For his part, Barak appears to have given up on seeing his party return to power, at least under his leadership, and is therefore focusing instead on nurturing his personal position within the decision-making process.

Casting her shadow over all this is Opposition Leader Tzipi Livni and her party, Kadima.

For both Likud and Labor, the five-year-old party established by Ariel Sharon in the last weeks of his career is a political eyesore and a historic aberration. The way they see it, Israel’s political scene should return to the domination of the two major parties and their respective sets of satellites, the way it was until the 1990s.

The emergence of a centrist force like Kadima, which blends economic conservatism with diplomatic flexibility and cultural liberalism, has already cost the two traditional political powers dearly, as nearly every Kadima voter is a former voter for Likud or Labor. That is why on the morning after February’s general election both Netanyahu and Barak saw in Livni’s isolation a major goal – and the only way for them to accomplish it was by joining hands.

Paradoxically, in doing this the two found themselves effectively taking entire pages from Livni’s playbook, emulating her quest for the political centre that enabled her to win over much of the middle class and garner more votes than either of them.

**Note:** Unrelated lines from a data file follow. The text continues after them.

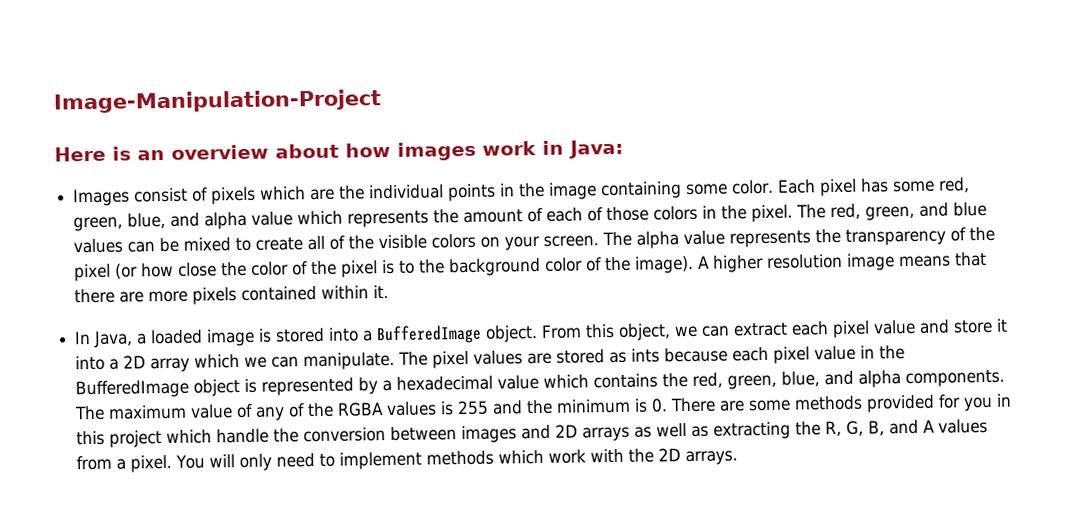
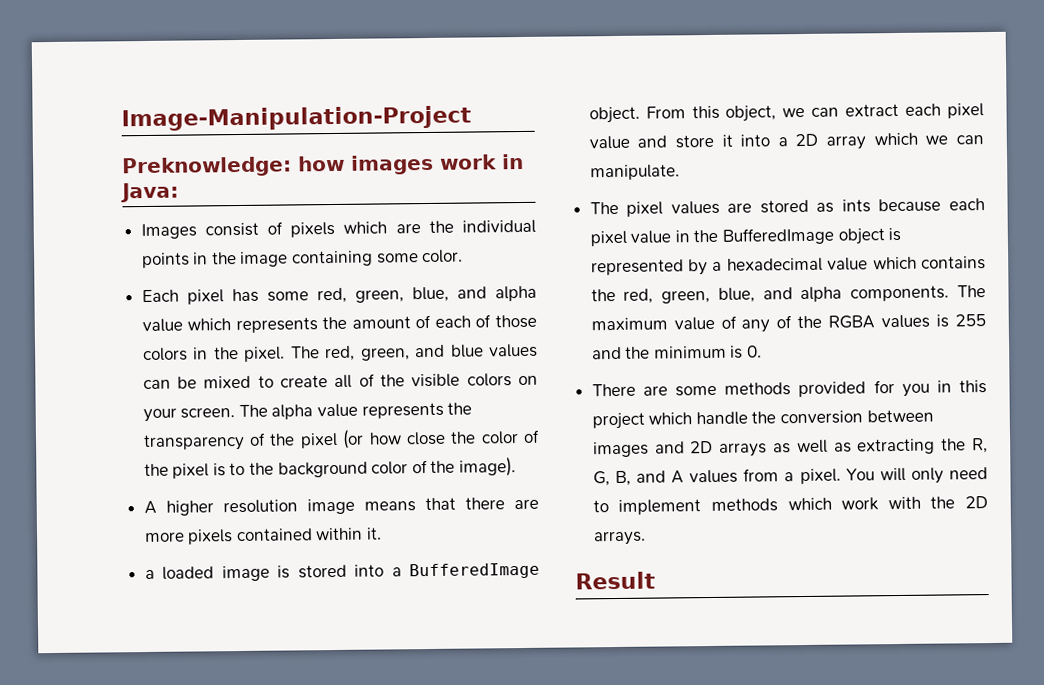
[54,143,339,162] Here is an overview about -> [122,156,292,178] Preknowledge:
(775, 187) none -> (464, 256) //
(695, 264) none -> (517, 467) //
[74,330,134,348] In Java, -> (383, 533) none
(396, 361) none -> (680, 172) //
(669, 405) none -> (763, 351) //
(739, 458) none -> [575,571,656,590] // Result

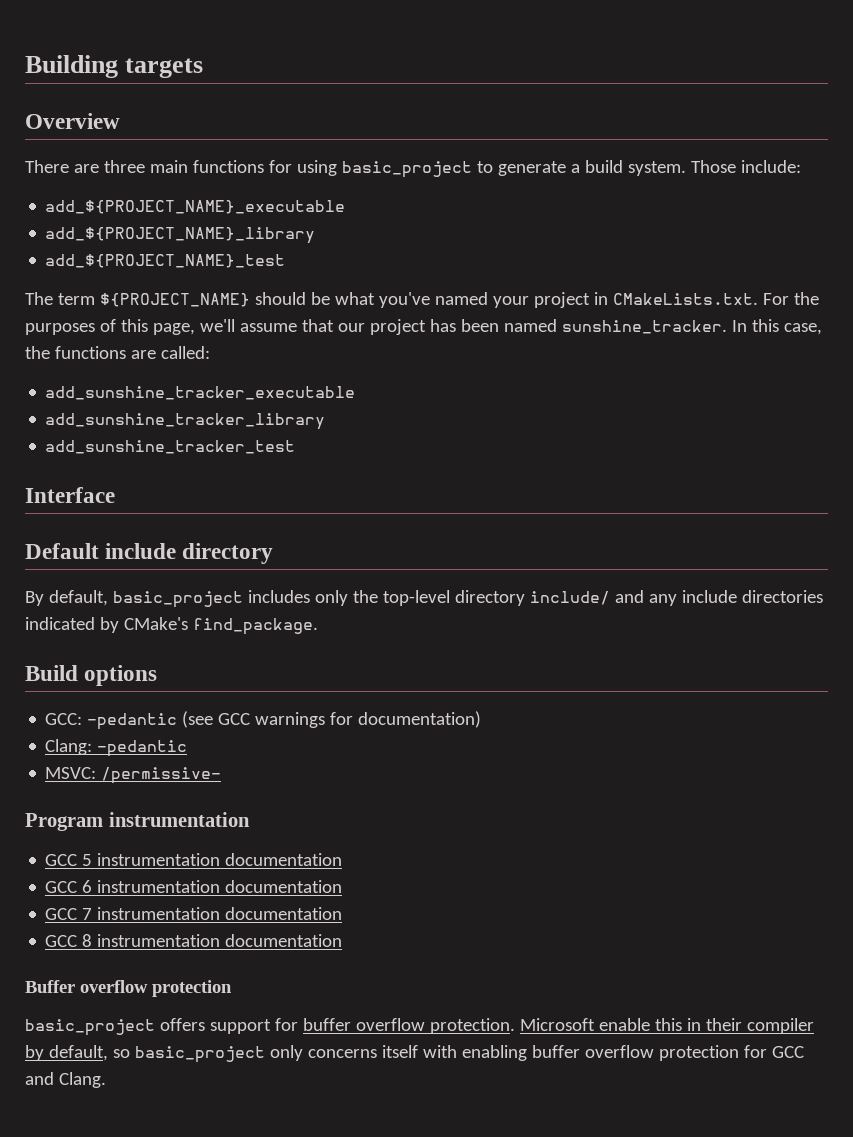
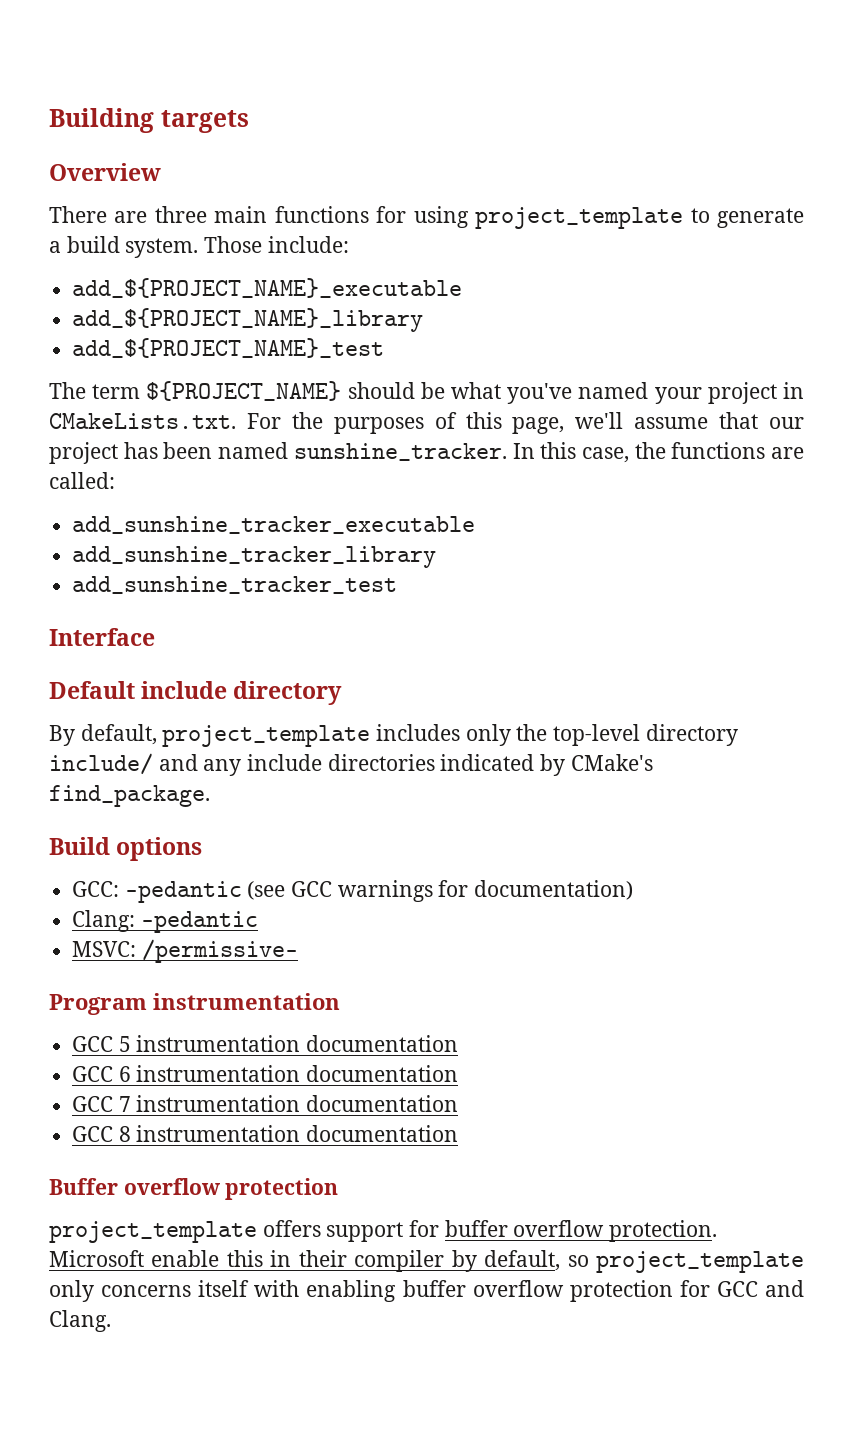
[341,161,472,178] basic_project -> [475,207,684,229] project_template
[112,591,243,608] basic_project -> [162,725,371,747] project_template
[25,1019,155,1036] basic_project -> [49,1221,257,1243] project_template
[134,1046,265,1063] basic_project -> [596,1251,805,1273] project_template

For Barak, this meant defying his party’s vocal left wing, both by joining hands with Netanyahu, that circle’s Antichrist ever since he slashed social spending as treasurer in ‘03, and by cohabitating with Avigdor Lieberman, whose pronouncements concerning Israeli Arabs’ loyalty and Palestinian leaders’ implacability are to them anathema. For Netanyahu, at the same time, accommodating Barak meant compromising his economic and national tenets, both by expanding the deficit, and by publicly accepting the two-state formula.

Of those two retreats, the latter was clearly the more painful for Netanyahu to make, considering the Revisionist education he received from his hawkish father, Cornell University historian Benzion Netanyahu, now 100-years-old and fully alert – especially when Israeli leaders offer what he sees as ill-advised territorial concessions.

Yet the younger Netanyahu has made the leap, and in doing so, more than anyone else, he relied on Ehud Barak.

Sceptics belittle the significance of this harmony, saying that Barak no longer stands for much besides himself, as his party has shrunk to hardly a tenth of the Knesset and its ideology has been rejected by that 60% of the electorate who voted for Netanyahu, Livni and Lieberman. According to this school, the Barak-Netanyahu alliance is mainly about personal dynamics.

Others argue that social-democratic economics is making a comeback in America and may eventually do so in Israel as well, and that Barak is still younger than Sharon and Rabin were when they made their comebacks – well after having heard their own political eulogies. The way this school sees it, the Barak-Netanyahu alliance is more than a political aberration – it in fact embodies the Israeli consensus.

Either way, for now the best way to get anything done in Israel is to enter Netanyahu’s office during one of the long hours he spends there with his former army buddy and political nemesis.